▶ [Exercise instructions]: Every entry must be transcribed exactly. Pictures are not part of the copy.

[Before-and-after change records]
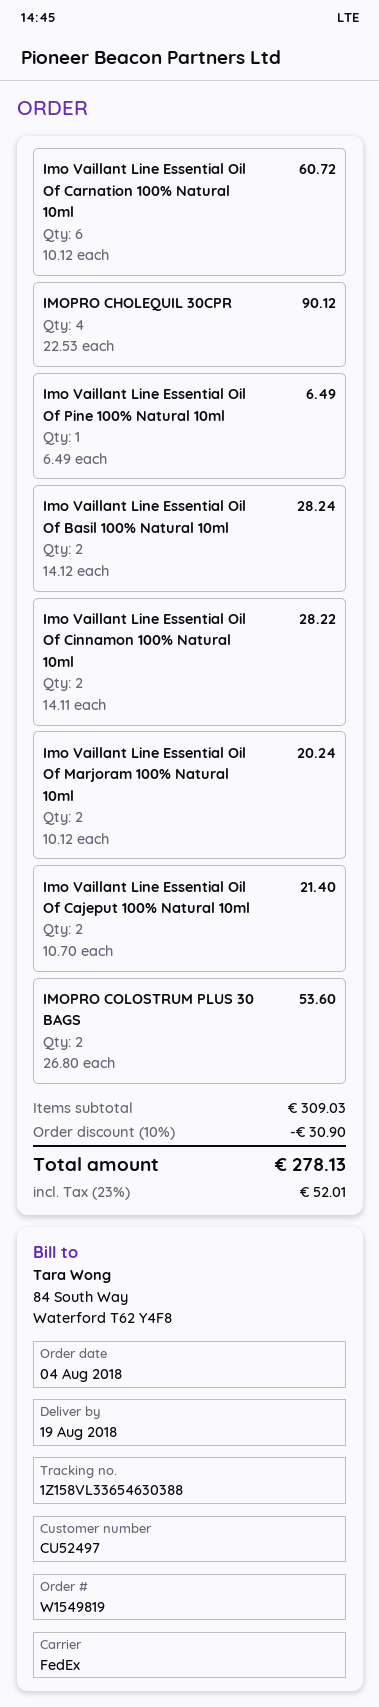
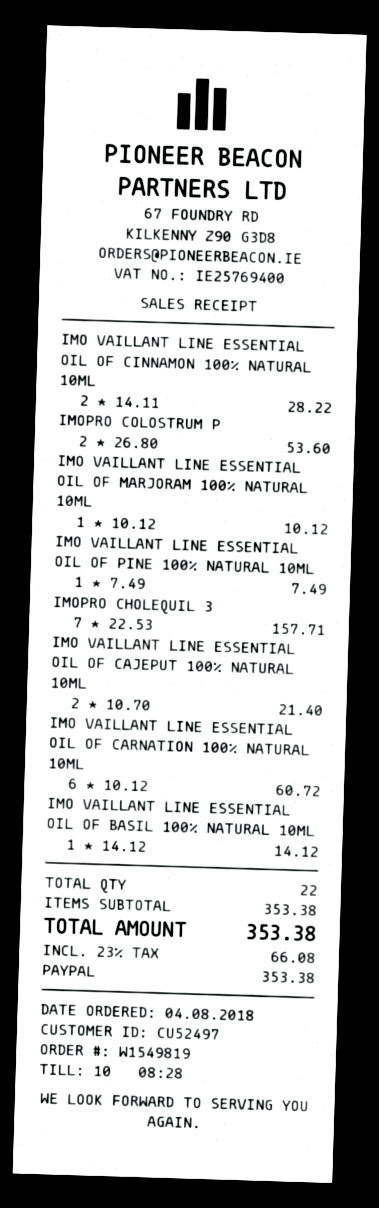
IMOPRO CHOLEQUIL 30CPR: 4 x 22.53 = 90.12 -> 7 x 22.53 = 157.71
Imo Vaillant Line Essential Oil Of Pine 100% Natural 10ml: 1 x 6.49 = 6.49 -> 1 x 7.49 = 7.49
Imo Vaillant Line Essential Oil Of Basil 100% Natural 10ml: 2 x 14.12 = 28.24 -> 1 x 14.12 = 14.12
Imo Vaillant Line Essential Oil Of Marjoram 100% Natural 10ml: 2 x 10.12 = 20.24 -> 1 x 10.12 = 10.12
subtotal: 309.03 -> 353.38
discount: 10% = 30.90 -> none
tax: 23% = 52.01 -> 23% = 66.08
total: 278.13 -> 353.38

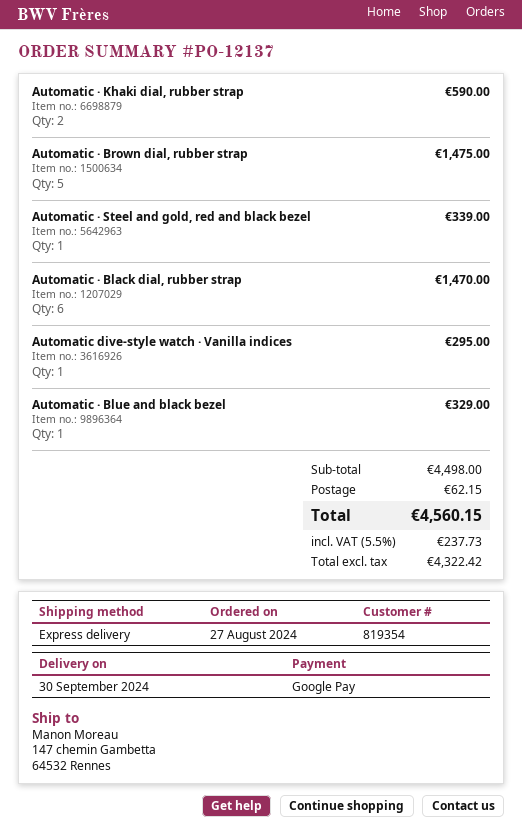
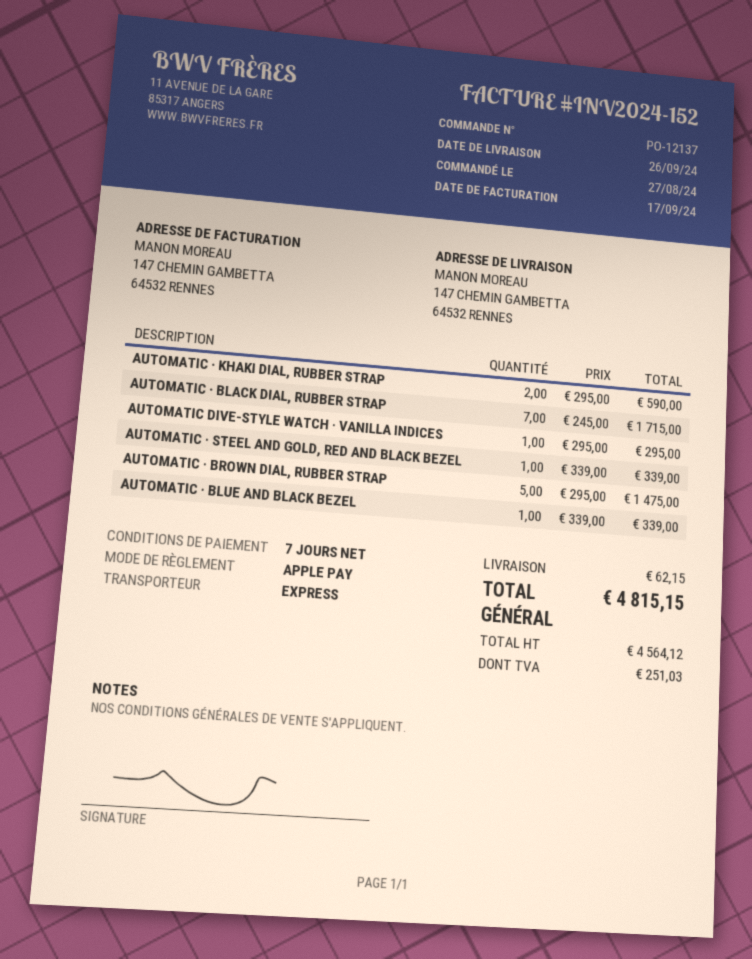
delivery date: 2024-09-30 -> 2024-09-26
payment method: Google Pay -> Apple Pay
Automatic · Black dial, rubber strap: 6 for 1470.00 -> 7 for 1715.00
Automatic · Blue and black bezel: 1 for 329.00 -> 1 for 339.00
net: 4322.42 -> 4564.12
tax: 237.73 -> 251.03
total: 4560.15 -> 4815.15

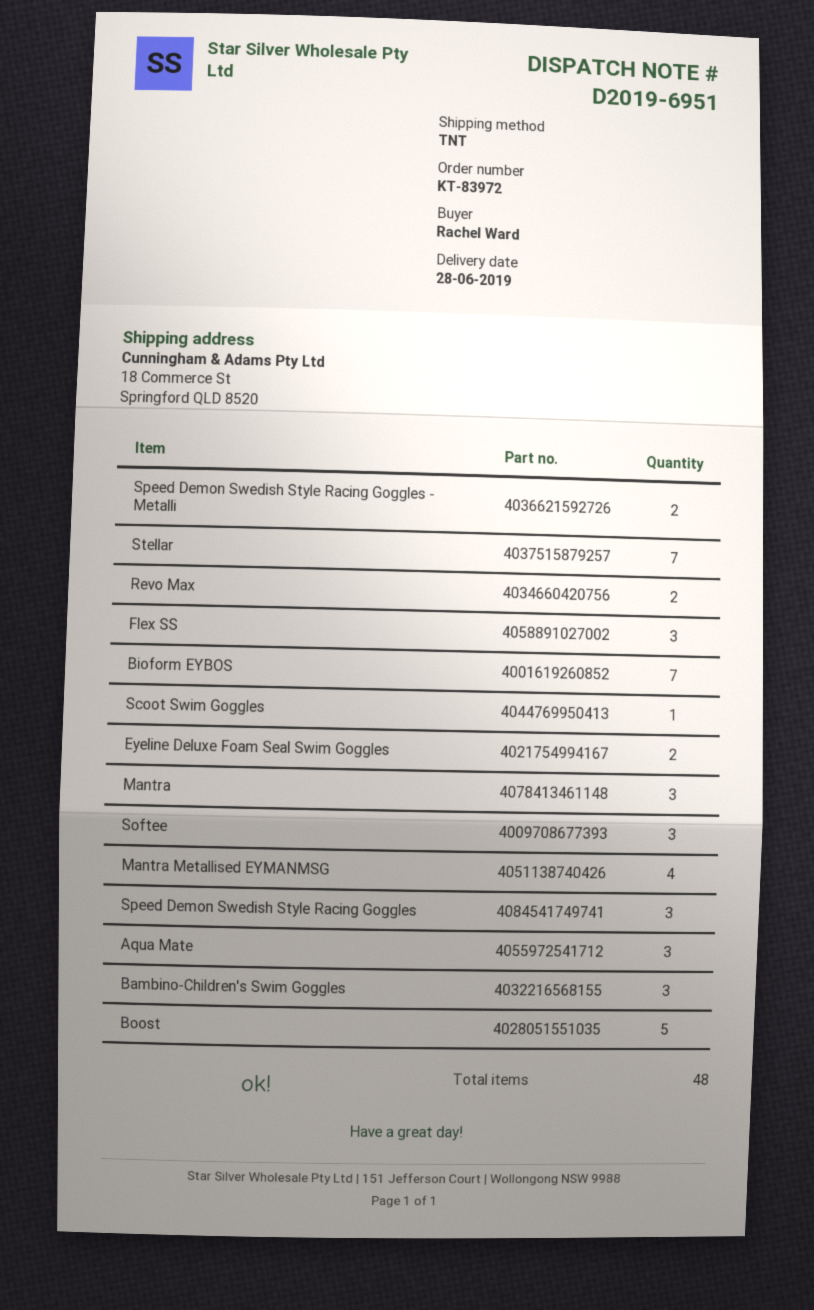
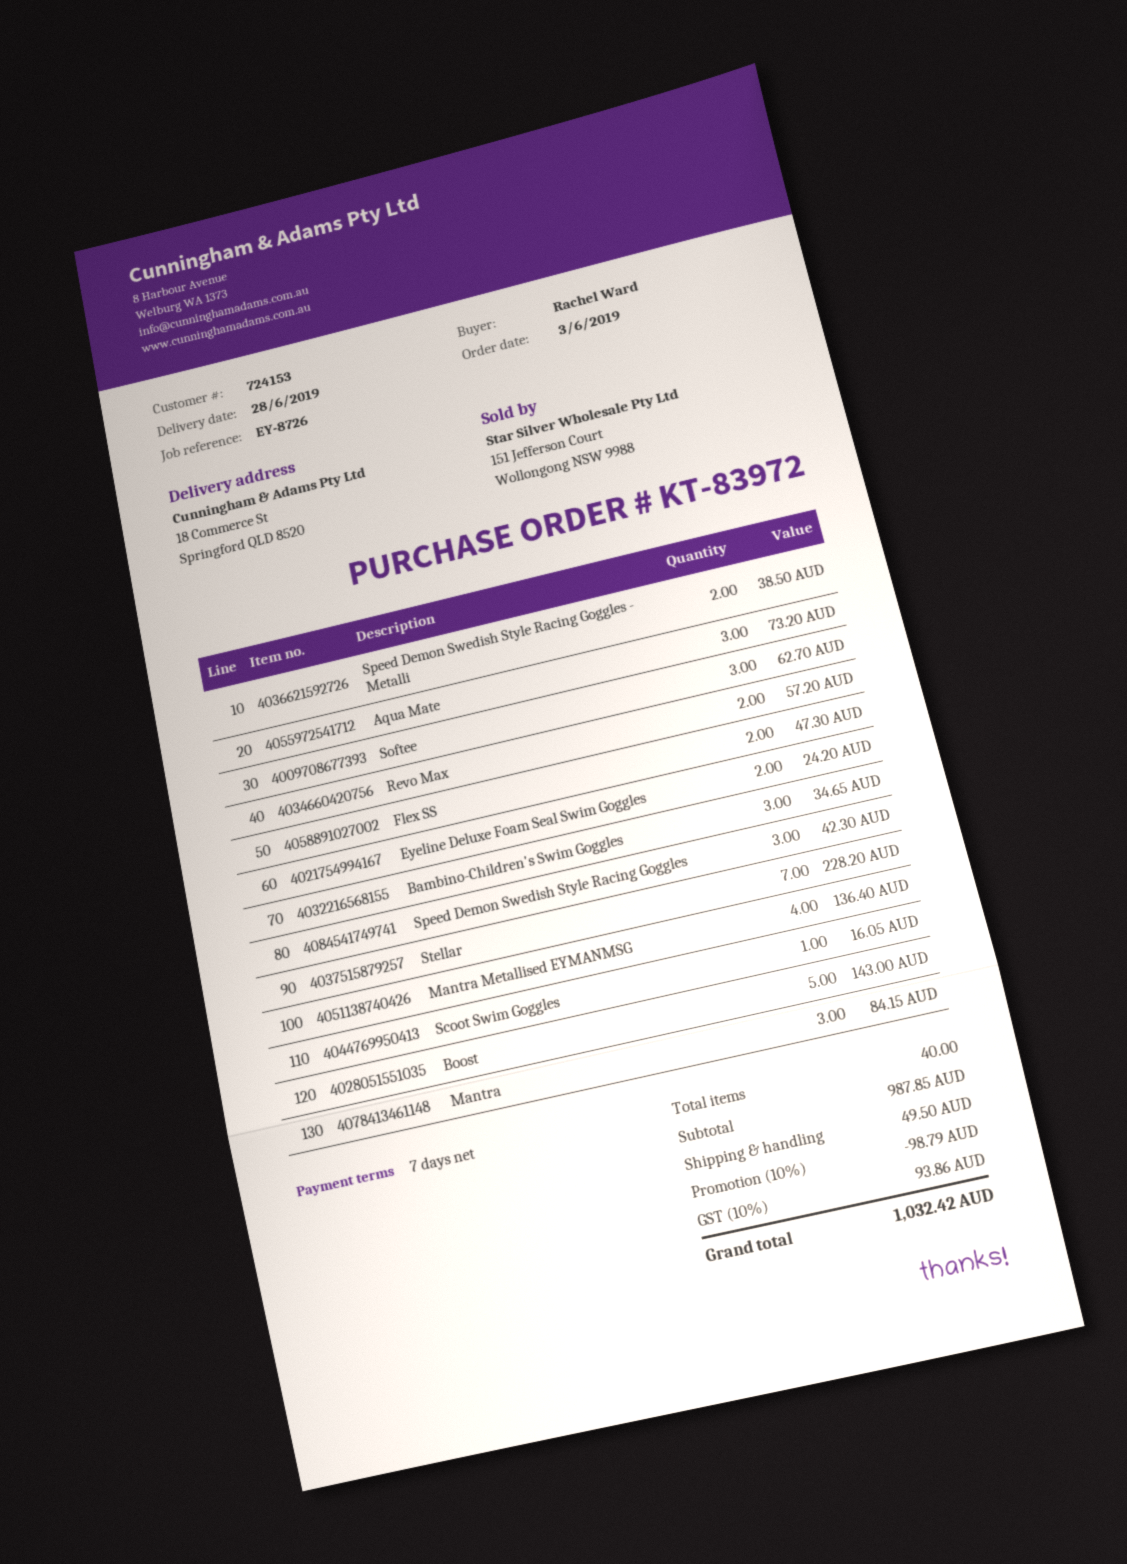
Flex SS: 3 -> 2
Bioform EYBOS: 7 -> none
total quantity: 48 -> 40

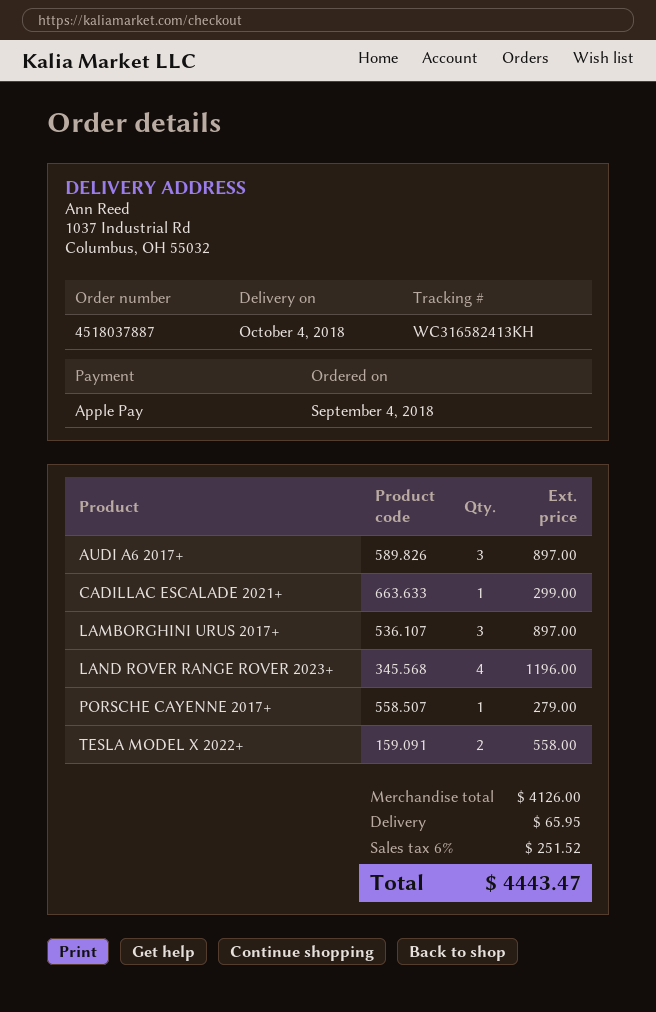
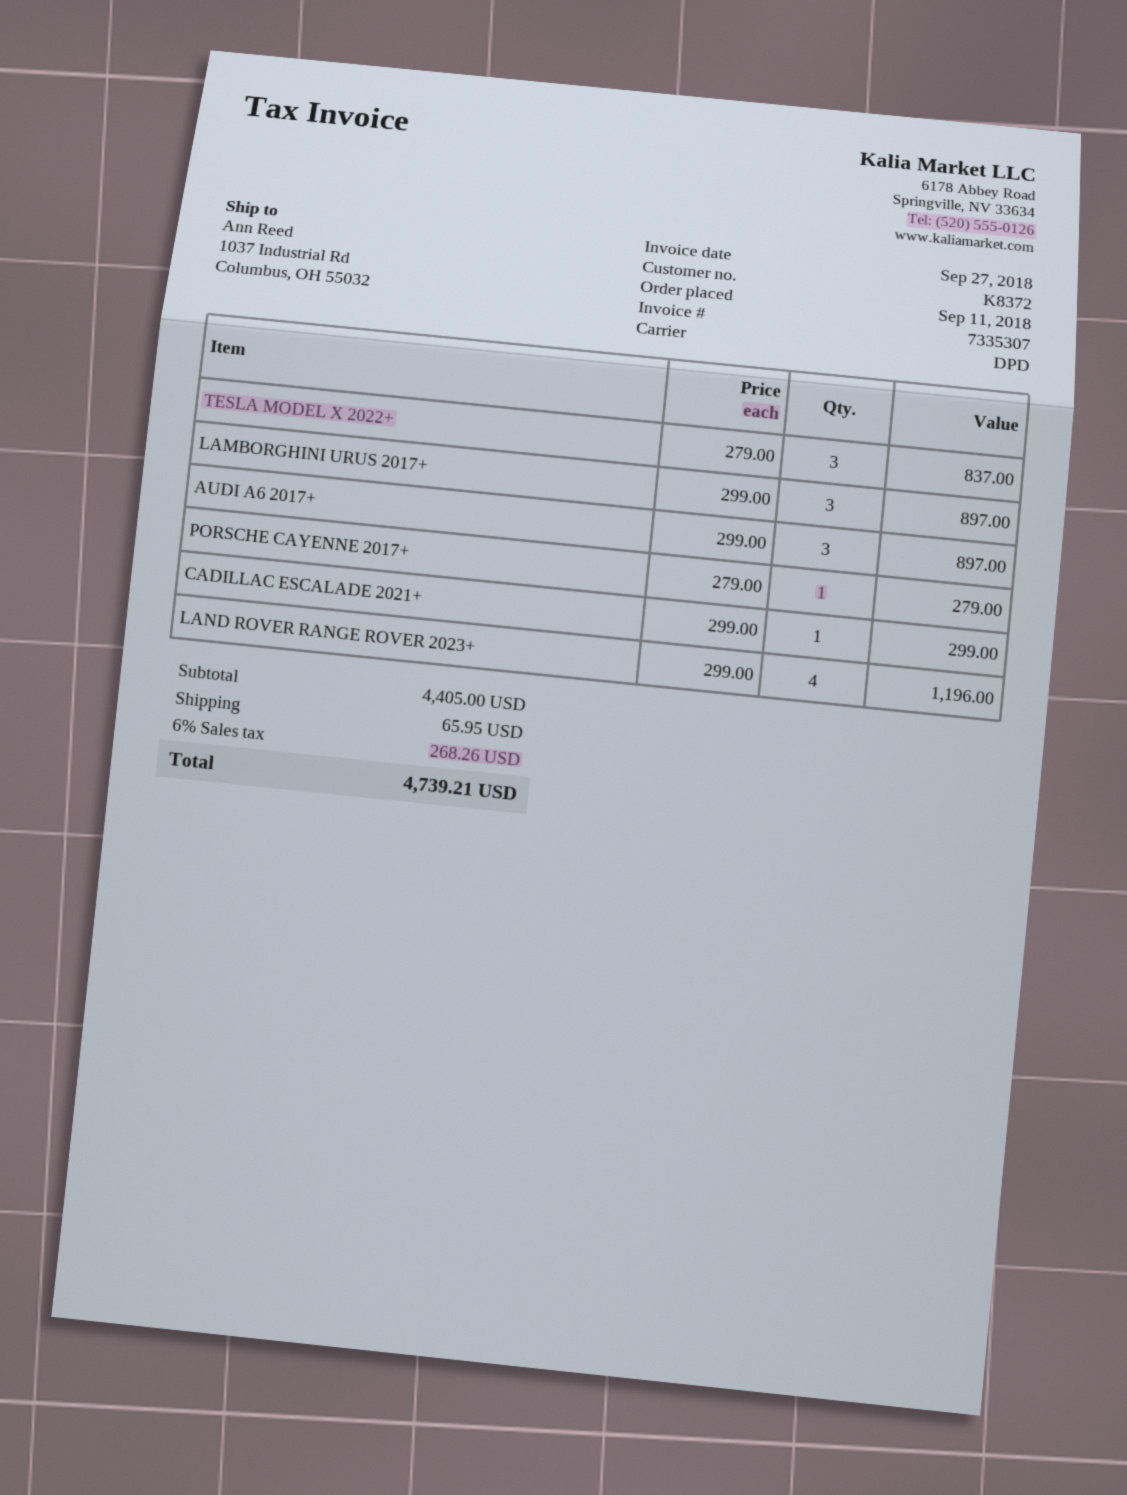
order date: 2018-09-04 -> 2018-09-11
TESLA MODEL X 2022+: 2 for 558.00 -> 3 for 837.00
subtotal: 4126.00 -> 4405.00
tax: 6% = 251.52 -> 6% = 268.26
total: 4443.47 -> 4739.21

▶ [Answer to this task]:
IMOPRO CHOLEQUIL 30CPR: 4 x 22.53 = 90.12 -> 7 x 22.53 = 157.71
Imo Vaillant Line Essential Oil Of Pine 100% Natural 10ml: 1 x 6.49 = 6.49 -> 1 x 7.49 = 7.49
Imo Vaillant Line Essential Oil Of Basil 100% Natural 10ml: 2 x 14.12 = 28.24 -> 1 x 14.12 = 14.12
Imo Vaillant Line Essential Oil Of Marjoram 100% Natural 10ml: 2 x 10.12 = 20.24 -> 1 x 10.12 = 10.12
subtotal: 309.03 -> 353.38
discount: 10% = 30.90 -> none
tax: 23% = 52.01 -> 23% = 66.08
total: 278.13 -> 353.38

delivery date: 2024-09-30 -> 2024-09-26
payment method: Google Pay -> Apple Pay
Automatic · Black dial, rubber strap: 6 for 1470.00 -> 7 for 1715.00
Automatic · Blue and black bezel: 1 for 329.00 -> 1 for 339.00
net: 4322.42 -> 4564.12
tax: 237.73 -> 251.03
total: 4560.15 -> 4815.15

Flex SS: 3 -> 2
Bioform EYBOS: 7 -> none
total quantity: 48 -> 40

order date: 2018-09-04 -> 2018-09-11
TESLA MODEL X 2022+: 2 for 558.00 -> 3 for 837.00
subtotal: 4126.00 -> 4405.00
tax: 6% = 251.52 -> 6% = 268.26
total: 4443.47 -> 4739.21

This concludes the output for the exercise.